> What you will do
Line by line, repeat the material below exactly and skip the images.

****************

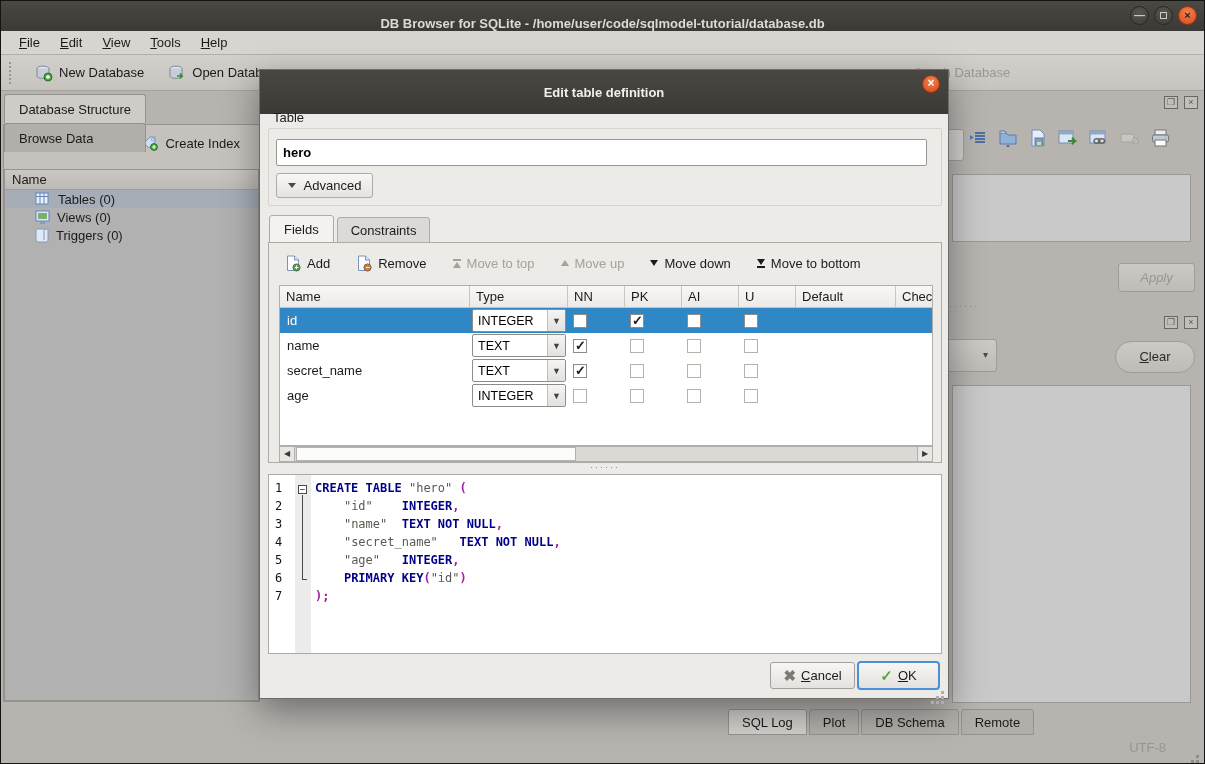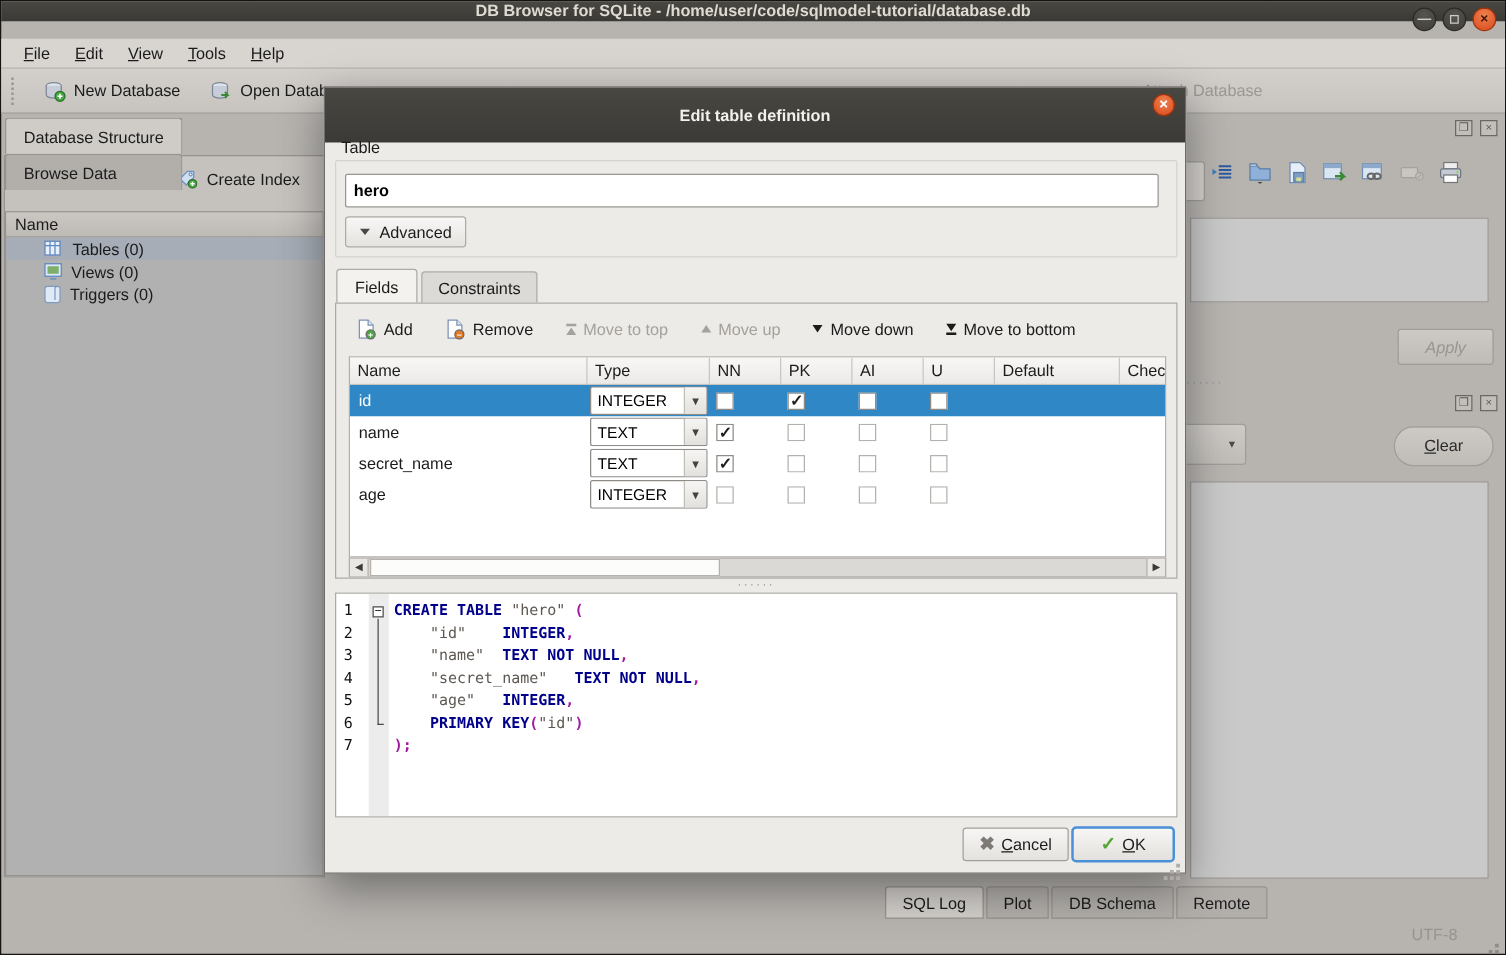--- a/index.html
+++ b/index.html
@@ -9,9 +9,9 @@
 
   
   .win { position:absolute; inset:0; border:1px solid #151413; }
-  .titlebar { position:absolute; left:0; top:0; right:0; height:16px;
+  .titlebar { position:absolute; left:0; top:0; right:0; height:30px;
     background:linear-gradient(#494843,#3a3935); color:#dfdbd3;
-    display:flex; align-items:flex-start; justify-content:center; font-weight:bold; }
+    display:flex; align-items:flex-end; justify-content:center; font-weight:bold; }
   .winbtns { position:absolute; right:7px; top:5px; display:flex; gap:5px; }
   .winbtn { width:19px; height:19px; border-radius:50%;
     background:radial-gradient(circle at 50% 32%,#57554f,#3e3d39);

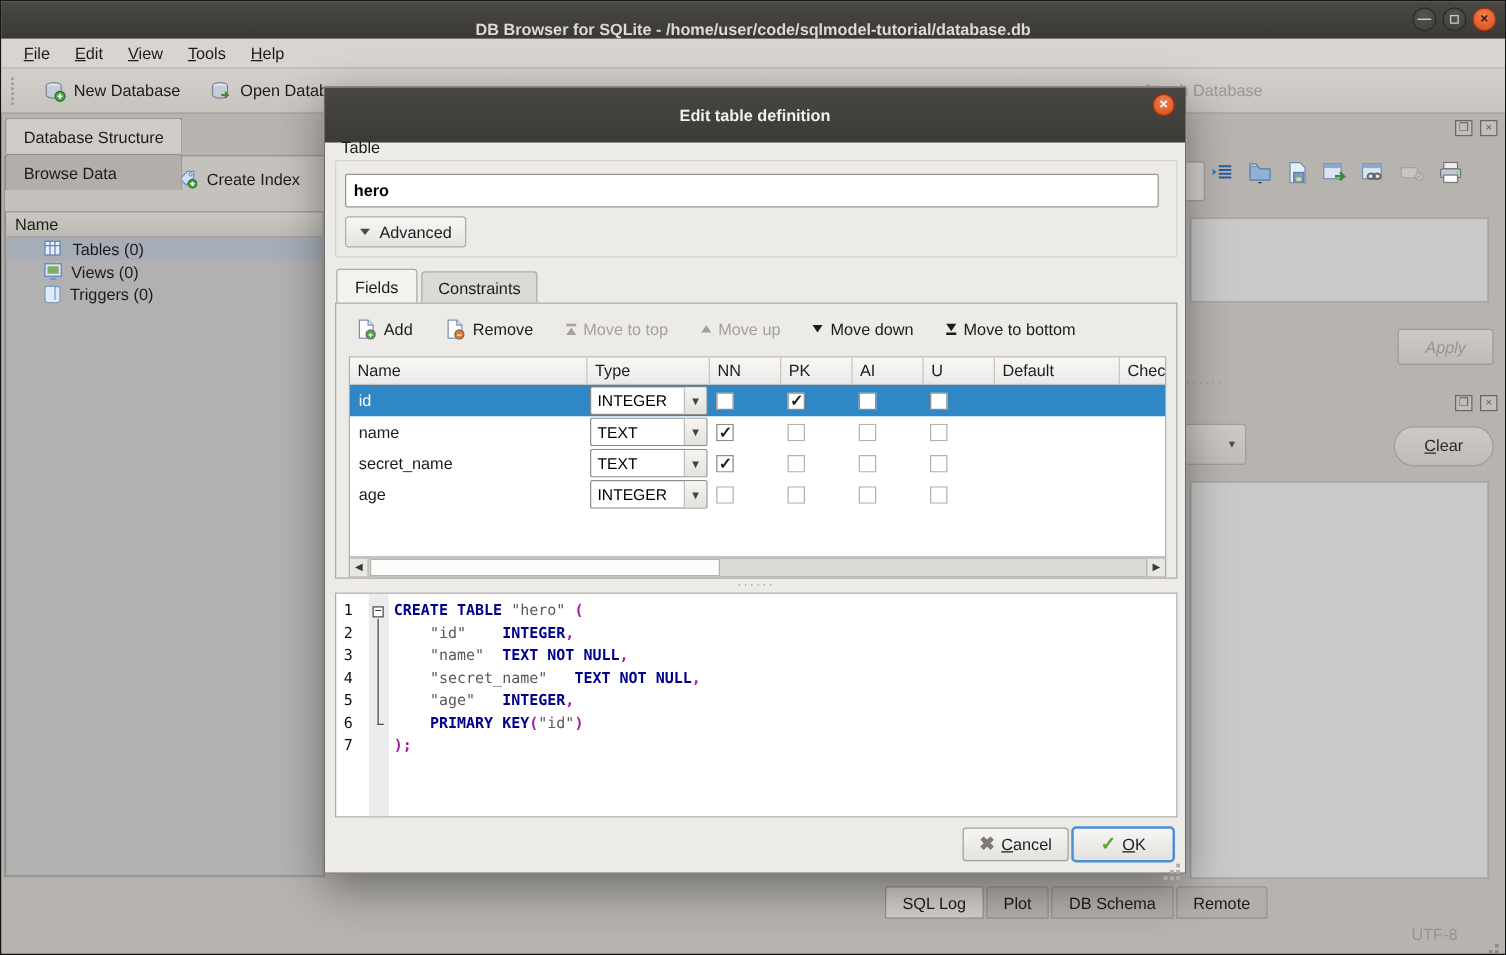--- a/index.html
+++ b/index.html
@@ -71,7 +71,7 @@
   .bottom-tabs { position:absolute; left:707px; top:708px; display:flex; }
   .btab { border:1px solid #96938e; background:#b2afab; padding:5px 13px 4px;
     border-radius:3px 3px 0 0; margin-right:2px; }
-  .btab.active { background:#d2cfcb; }
+  .btab.active { background:#d2cfcb;margin-left:20px; }
   .status-enc { position:absolute; right:38px; bottom:8px; color:#98948f; }
   .grip { position:absolute; right:5px; bottom:5px; width:3px; height:3px; background:#8f8c88;
     box-shadow:-5px 5px 0 #8f8c88, 0 5px 0 #8f8c88, -10px 10px 0 #8f8c88, -5px 10px 0 #8f8c88, 0 10px 0 #8f8c88; }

****************

> Response to this exercise
--- a/index.html
+++ b/index.html
@@ -9,9 +9,9 @@
 
   
   .win { position:absolute; inset:0; border:1px solid #151413; }
-  .titlebar { position:absolute; left:0; top:0; right:0; height:16px;
+  .titlebar { position:absolute; left:0; top:0; right:0; height:30px;
     background:linear-gradient(#494843,#3a3935); color:#dfdbd3;
-    display:flex; align-items:flex-start; justify-content:center; font-weight:bold; }
+    display:flex; align-items:flex-end; justify-content:center; font-weight:bold; }
   .winbtns { position:absolute; right:7px; top:5px; display:flex; gap:5px; }
   .winbtn { width:19px; height:19px; border-radius:50%;
     background:radial-gradient(circle at 50% 32%,#57554f,#3e3d39);

--- a/index.html
+++ b/index.html
@@ -71,7 +71,7 @@
   .bottom-tabs { position:absolute; left:707px; top:708px; display:flex; }
   .btab { border:1px solid #96938e; background:#b2afab; padding:5px 13px 4px;
     border-radius:3px 3px 0 0; margin-right:2px; }
-  .btab.active { background:#d2cfcb; }
+  .btab.active { background:#d2cfcb;margin-left:20px; }
   .status-enc { position:absolute; right:38px; bottom:8px; color:#98948f; }
   .grip { position:absolute; right:5px; bottom:5px; width:3px; height:3px; background:#8f8c88;
     box-shadow:-5px 5px 0 #8f8c88, 0 5px 0 #8f8c88, -10px 10px 0 #8f8c88, -5px 10px 0 #8f8c88, 0 10px 0 #8f8c88; }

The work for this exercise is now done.